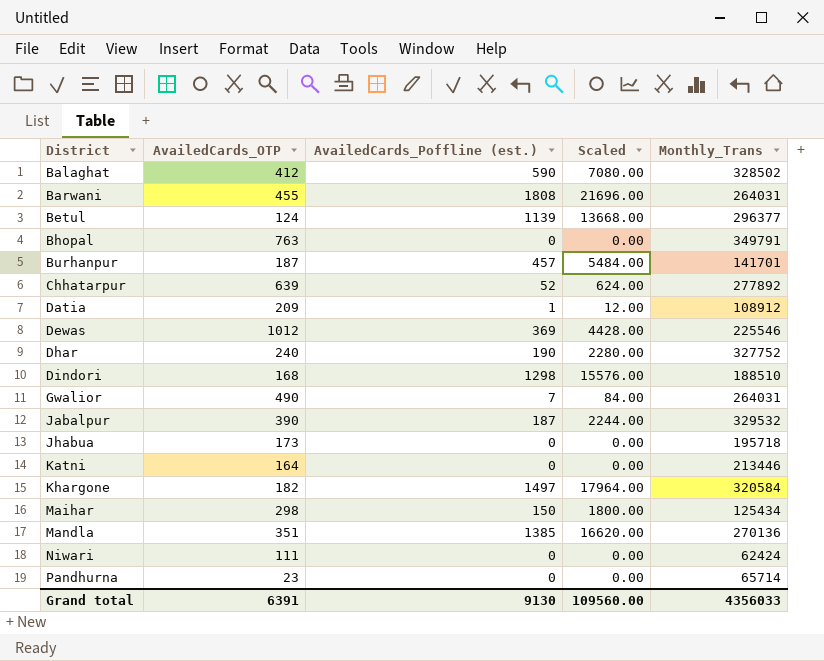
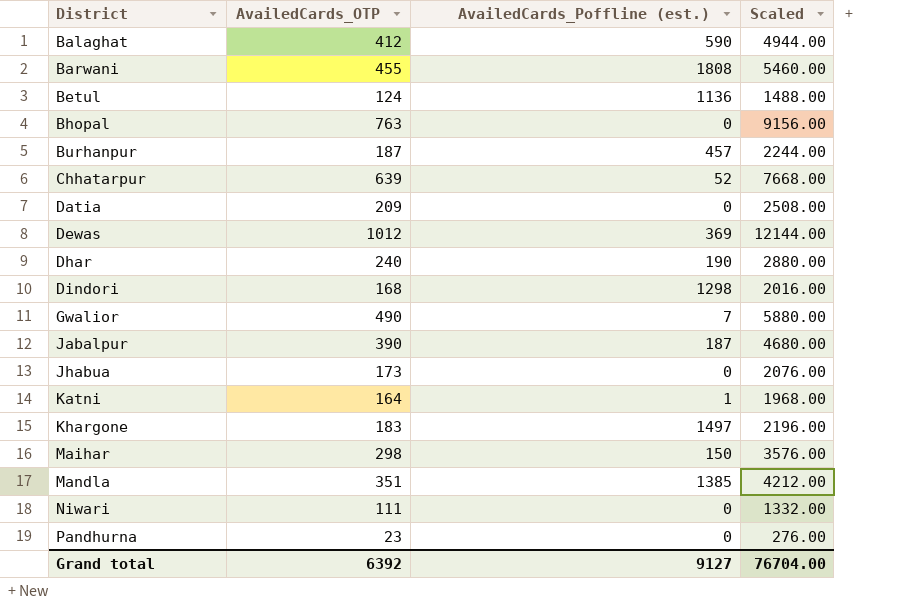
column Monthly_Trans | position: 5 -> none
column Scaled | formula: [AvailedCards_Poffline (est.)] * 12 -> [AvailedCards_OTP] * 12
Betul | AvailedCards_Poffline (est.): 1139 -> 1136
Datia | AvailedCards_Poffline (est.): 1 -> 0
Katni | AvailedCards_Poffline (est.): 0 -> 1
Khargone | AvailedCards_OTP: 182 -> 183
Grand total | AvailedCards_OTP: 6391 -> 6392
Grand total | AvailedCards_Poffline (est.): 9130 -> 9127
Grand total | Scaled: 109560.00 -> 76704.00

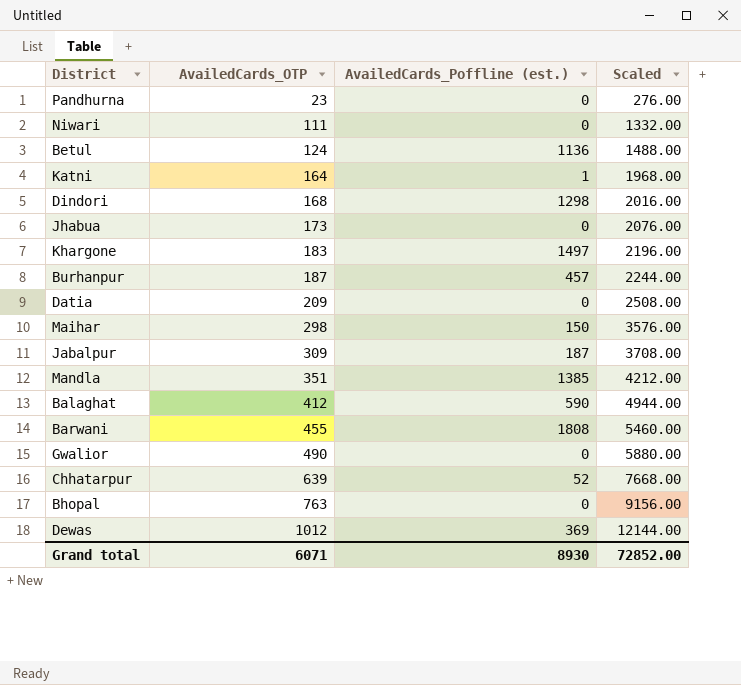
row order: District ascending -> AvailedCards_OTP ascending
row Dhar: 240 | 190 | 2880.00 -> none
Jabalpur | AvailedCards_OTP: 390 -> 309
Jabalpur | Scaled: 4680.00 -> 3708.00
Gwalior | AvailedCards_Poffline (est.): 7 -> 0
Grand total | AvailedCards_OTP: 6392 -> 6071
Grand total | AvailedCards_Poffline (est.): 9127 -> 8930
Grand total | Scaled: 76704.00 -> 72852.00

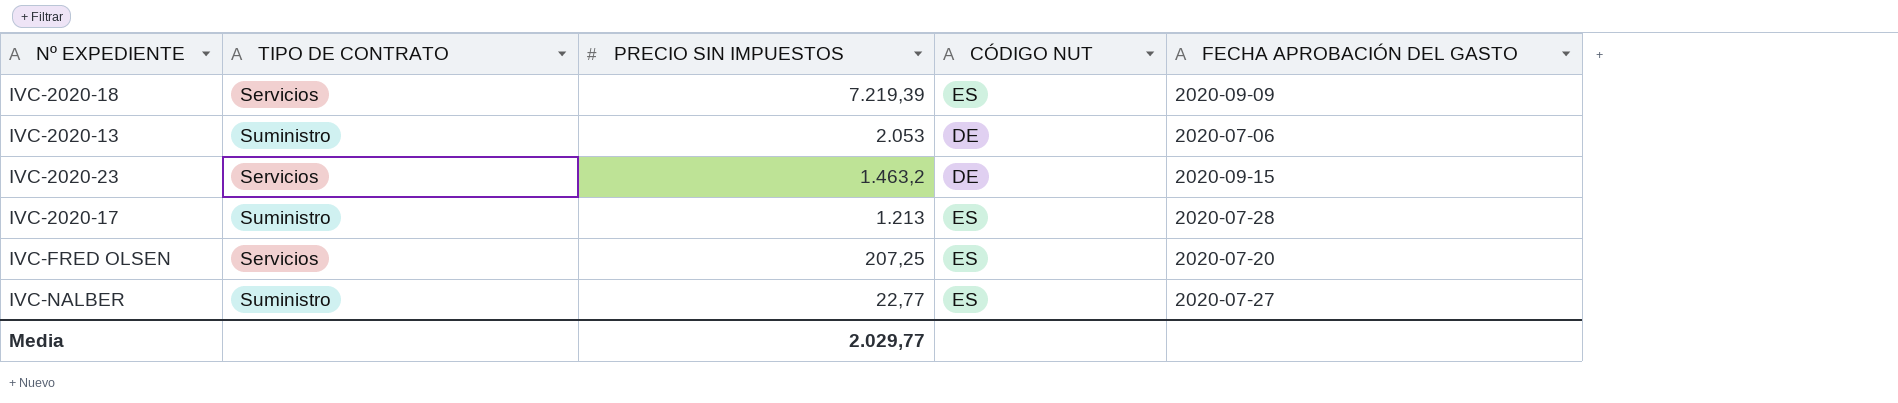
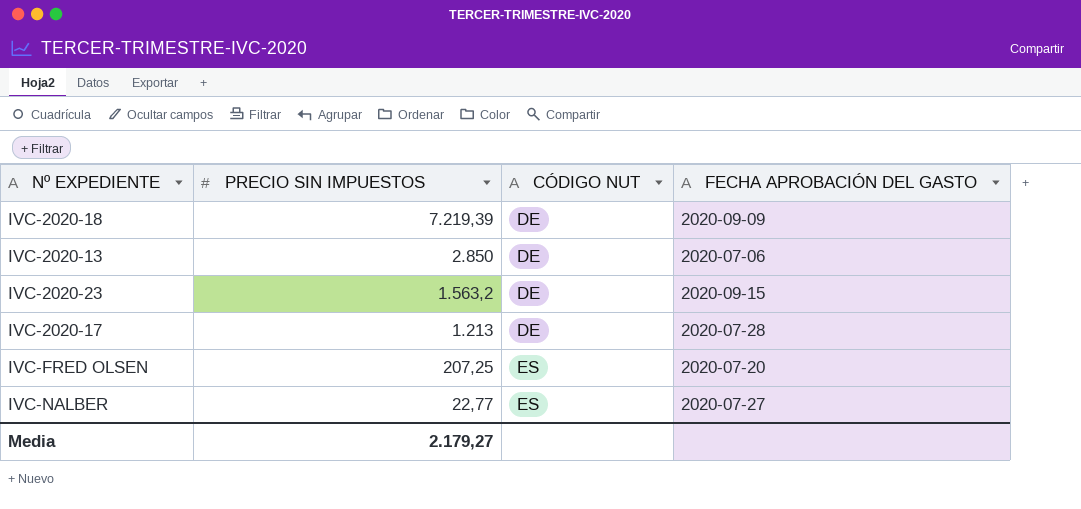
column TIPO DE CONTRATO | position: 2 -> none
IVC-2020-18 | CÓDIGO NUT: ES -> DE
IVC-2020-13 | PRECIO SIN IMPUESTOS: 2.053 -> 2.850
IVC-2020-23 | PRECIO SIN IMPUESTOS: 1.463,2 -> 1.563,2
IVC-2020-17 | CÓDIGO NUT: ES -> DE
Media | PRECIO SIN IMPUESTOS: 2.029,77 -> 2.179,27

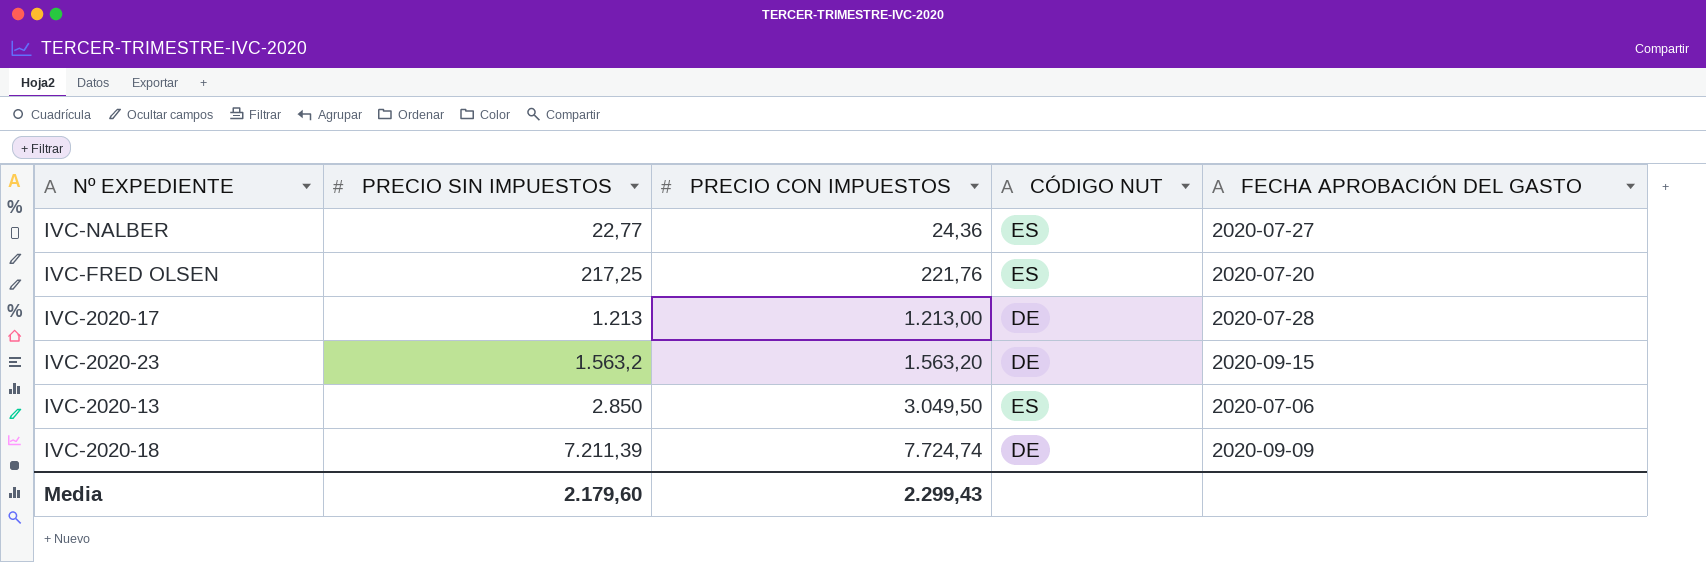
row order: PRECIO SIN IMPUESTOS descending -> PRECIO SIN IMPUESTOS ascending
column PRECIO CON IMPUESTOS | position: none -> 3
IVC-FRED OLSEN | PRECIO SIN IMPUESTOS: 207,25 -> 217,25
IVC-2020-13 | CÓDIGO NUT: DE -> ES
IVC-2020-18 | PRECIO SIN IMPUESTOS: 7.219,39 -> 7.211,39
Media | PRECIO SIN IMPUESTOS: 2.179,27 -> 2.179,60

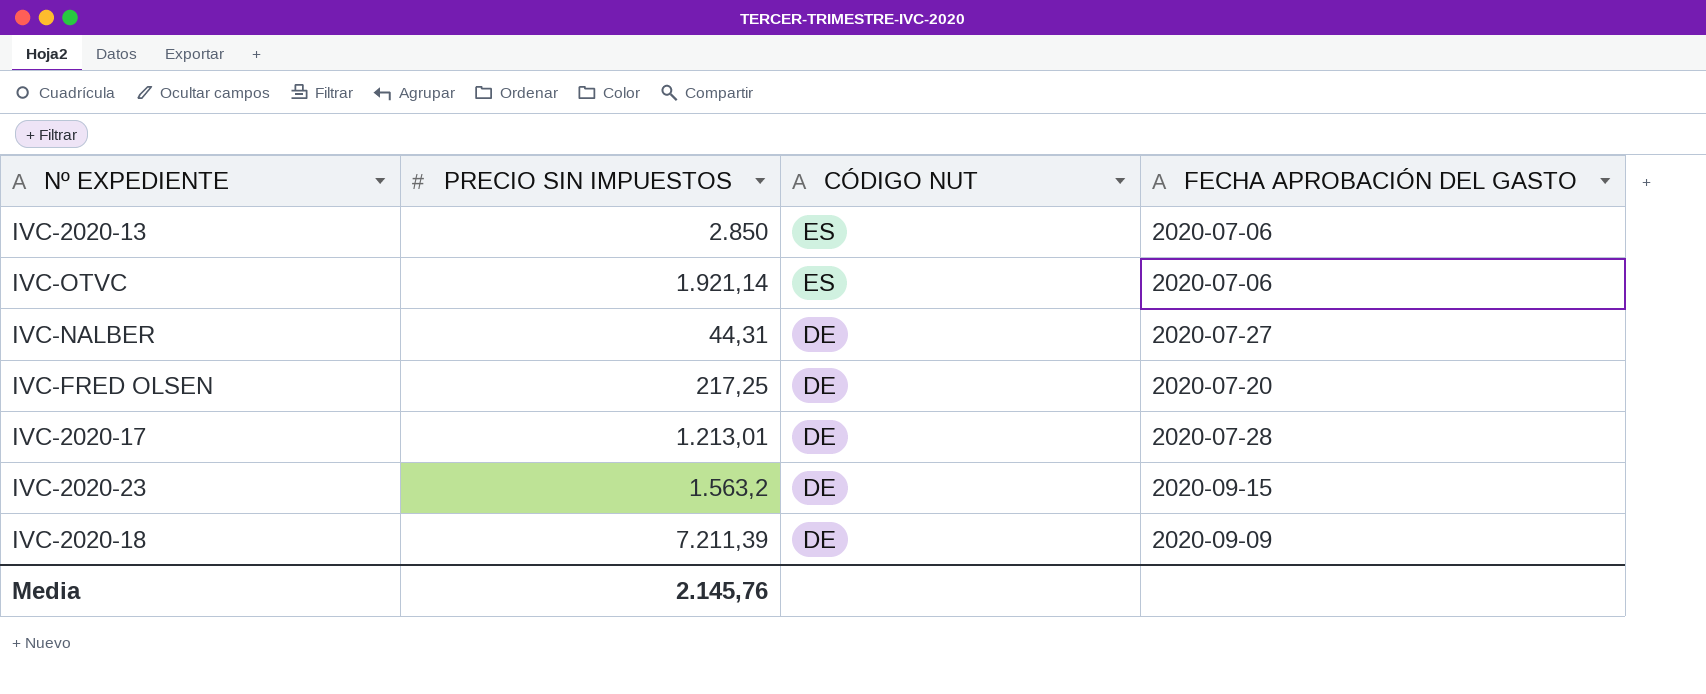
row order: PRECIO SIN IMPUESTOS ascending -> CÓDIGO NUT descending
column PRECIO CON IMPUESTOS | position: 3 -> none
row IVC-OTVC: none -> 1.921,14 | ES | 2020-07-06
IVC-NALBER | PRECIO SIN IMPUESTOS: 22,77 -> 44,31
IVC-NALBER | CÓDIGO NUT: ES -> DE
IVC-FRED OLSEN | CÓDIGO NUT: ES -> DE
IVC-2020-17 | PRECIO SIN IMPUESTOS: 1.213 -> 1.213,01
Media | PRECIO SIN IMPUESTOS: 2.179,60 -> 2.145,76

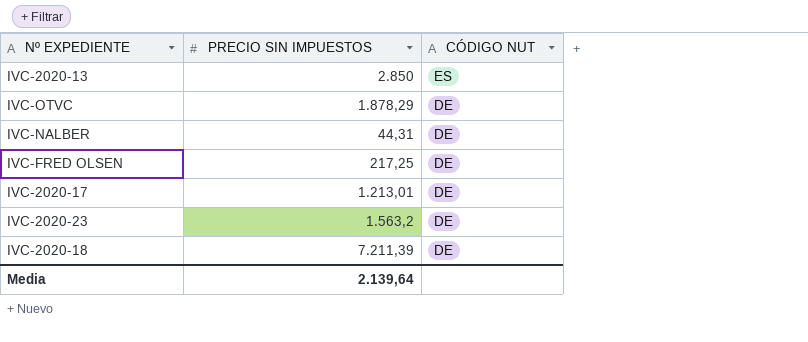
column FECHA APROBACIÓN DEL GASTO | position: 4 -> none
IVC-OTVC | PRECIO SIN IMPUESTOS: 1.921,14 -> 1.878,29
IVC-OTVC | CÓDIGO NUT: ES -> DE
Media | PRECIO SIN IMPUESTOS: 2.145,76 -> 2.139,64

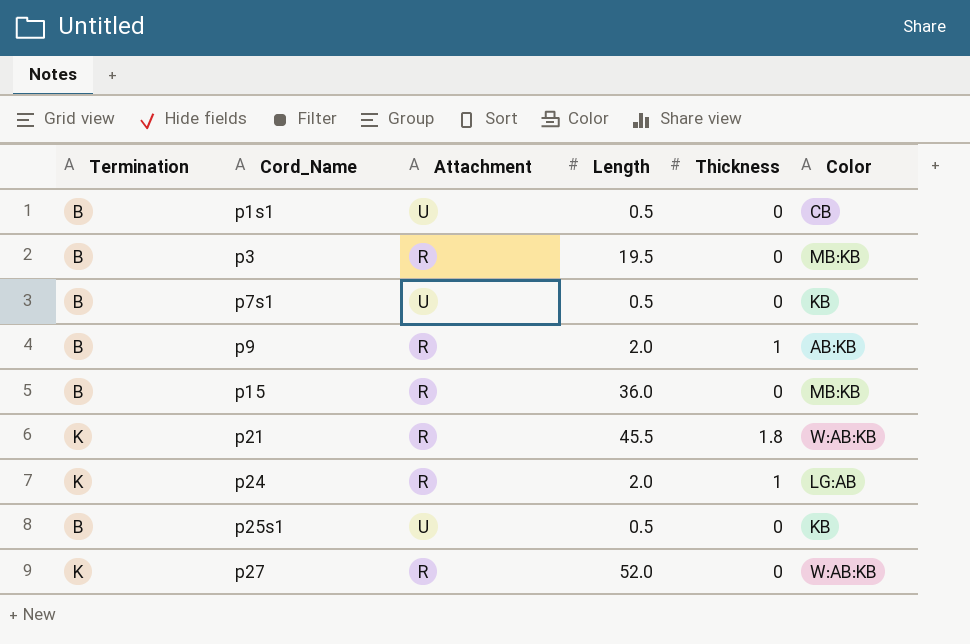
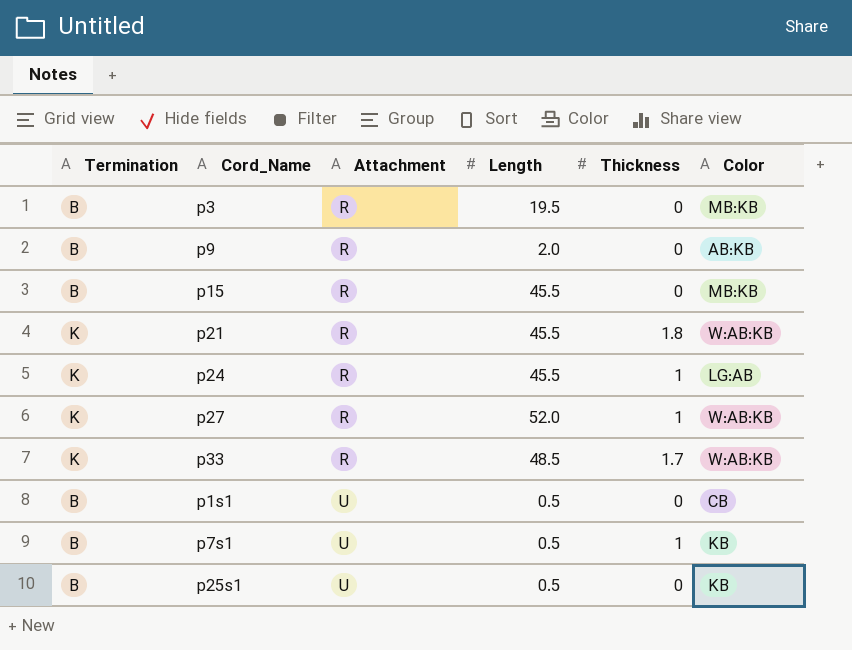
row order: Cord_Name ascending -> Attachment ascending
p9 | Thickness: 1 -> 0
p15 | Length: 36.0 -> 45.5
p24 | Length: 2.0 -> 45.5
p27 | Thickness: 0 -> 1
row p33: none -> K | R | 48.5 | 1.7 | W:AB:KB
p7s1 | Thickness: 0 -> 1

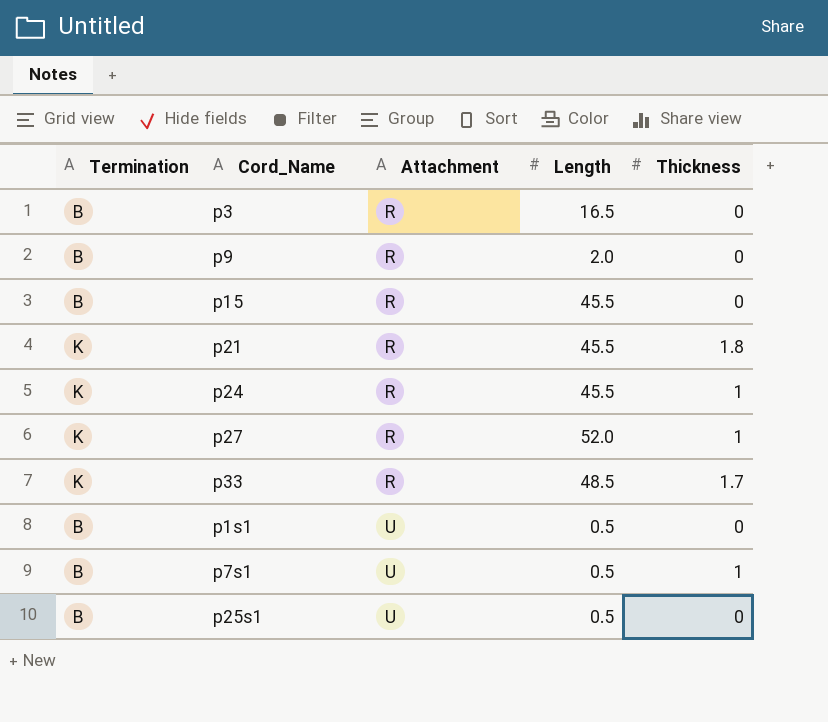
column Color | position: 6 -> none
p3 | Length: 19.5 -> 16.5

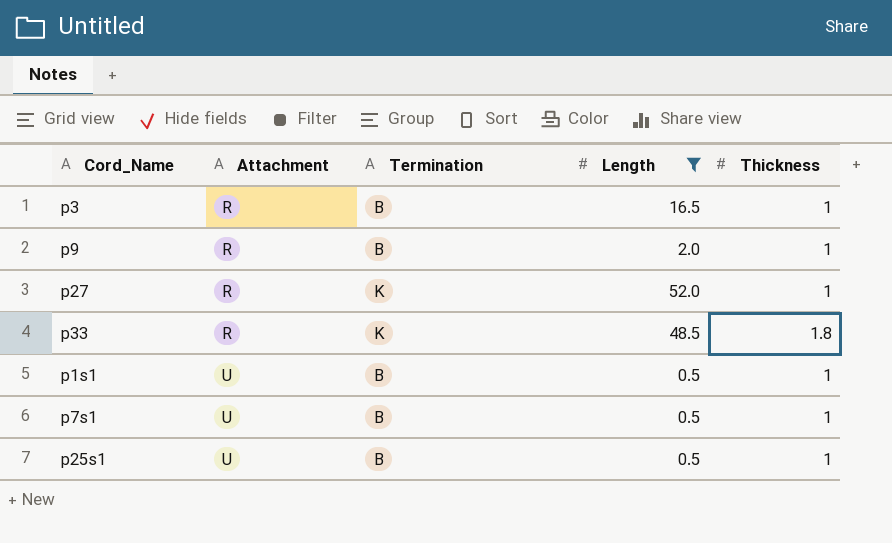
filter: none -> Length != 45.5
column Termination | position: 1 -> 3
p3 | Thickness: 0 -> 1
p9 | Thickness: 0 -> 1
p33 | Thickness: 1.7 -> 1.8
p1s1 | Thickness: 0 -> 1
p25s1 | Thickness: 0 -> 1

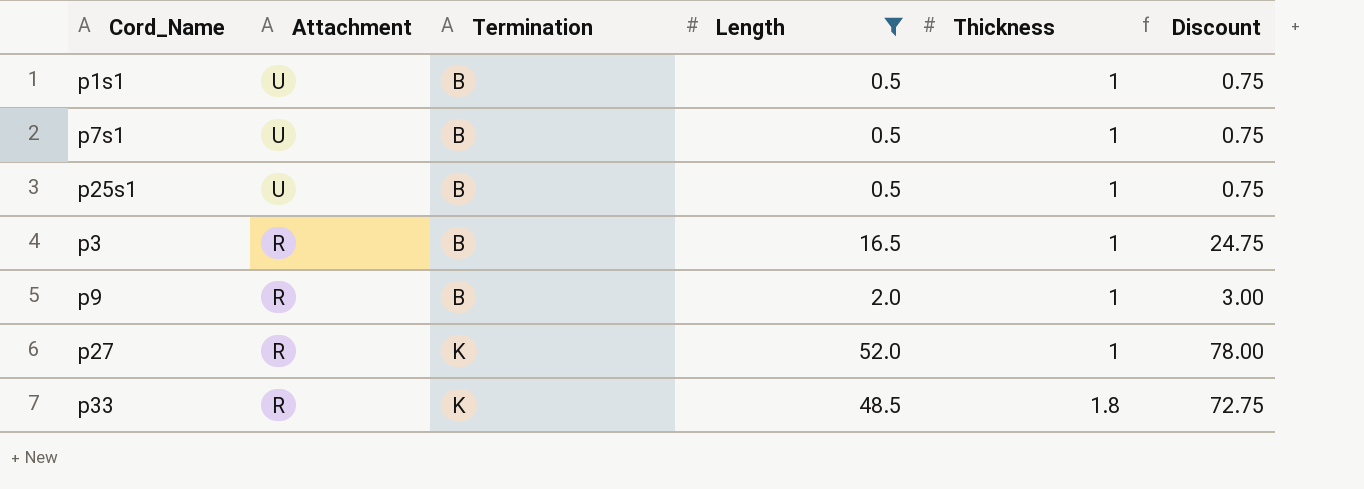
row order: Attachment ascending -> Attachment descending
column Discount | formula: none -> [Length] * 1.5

* Prompt: Go to the line in the material above that contains "column Scaled |" and copy exactly from there through the line that contains "Khargone | AvailedCards_OTP: 182 -> 183", stopping after it.

* Solution to the exercise:
column Scaled | formula: [AvailedCards_Poffline (est.)] * 12 -> [AvailedCards_OTP] * 12
Betul | AvailedCards_Poffline (est.): 1139 -> 1136
Datia | AvailedCards_Poffline (est.): 1 -> 0
Katni | AvailedCards_Poffline (est.): 0 -> 1
Khargone | AvailedCards_OTP: 182 -> 183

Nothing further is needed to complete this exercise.